Saakashvili has at times been joined by former Prime Minister Yulia Tymoshenko, who appeared alongside him when he crossed the Polish-Ukrainian border in September. Tymoshenko has already announced her presidential ambitions, and her approval ratings are currently rising thanks to her personal charisma and populist rhetoric. Given her political history, though, some reformers see her as a liability. During her time in office, Tymoshenko failed to deliver necessary structural reforms, and couldn’t avoid coming into conflict within the post-Orange Revolution political camp, which helped pave Viktor Yanukovych’s path to power. Based on that experience, many in Ukraine find it hard to believe that she would do any better this time and see her growing popularity as a threat. Yet that did not prevent Saakashvili from accepting her support—whether genuine or aimed at a PR effect—in the border-crossing adventure.

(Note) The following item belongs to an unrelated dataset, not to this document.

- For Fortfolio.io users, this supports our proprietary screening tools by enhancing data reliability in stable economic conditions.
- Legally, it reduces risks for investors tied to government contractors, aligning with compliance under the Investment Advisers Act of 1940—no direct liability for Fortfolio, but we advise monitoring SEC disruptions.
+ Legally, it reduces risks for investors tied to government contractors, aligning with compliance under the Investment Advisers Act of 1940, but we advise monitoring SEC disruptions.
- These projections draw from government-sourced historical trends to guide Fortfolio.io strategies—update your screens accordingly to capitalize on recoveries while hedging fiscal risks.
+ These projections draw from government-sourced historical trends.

Appearing with such characters may well help young forces attract more visibility and voters. But it will not bring about a new quality of politics, and it may even discredit the young forces by association. The dilemma is further complicated by the fact that the new movements have far fewer financial resources compared to the mainstream parties or populists.
The geopolitical environment presents yet another serious challenge to the young generation in Ukraine. The Transatlantic community is now predominantly focused on its own survival. It has little appetite for encouraging Ukraine’s integration aspirations, which remains a major priority among the youth. Vladimir Putin’s Russia, by contrast, has strategic patience and expects Ukraine eventually to return into Russia’s sphere of influence. Ukraine’s young generation needs to figure out how it will shape the country’s strategy in these circumstances, and how it will help Ukrainian society remain optimistic about its geopolitical future.
The run-up to the 2019 elections will be a time of serious fighting over the short- to mid-term future of the new generation in Ukraine’s politics. The path to political power for reformers is a murky one. If this fall’s events are any indication, we will likely witness more chaos in terms of alliances, hopefully some consolidation of reasonable forces, and more attacks against them in the years to come. One thing is certain, though: All the previous “young generations”—from the dissidents of the Soviet Union, to the students that drove the Revolution on the Granite in 1990, to the youth that took part in the 2004 Orange Revolution—have, in the end, pushed Ukraine a step forward.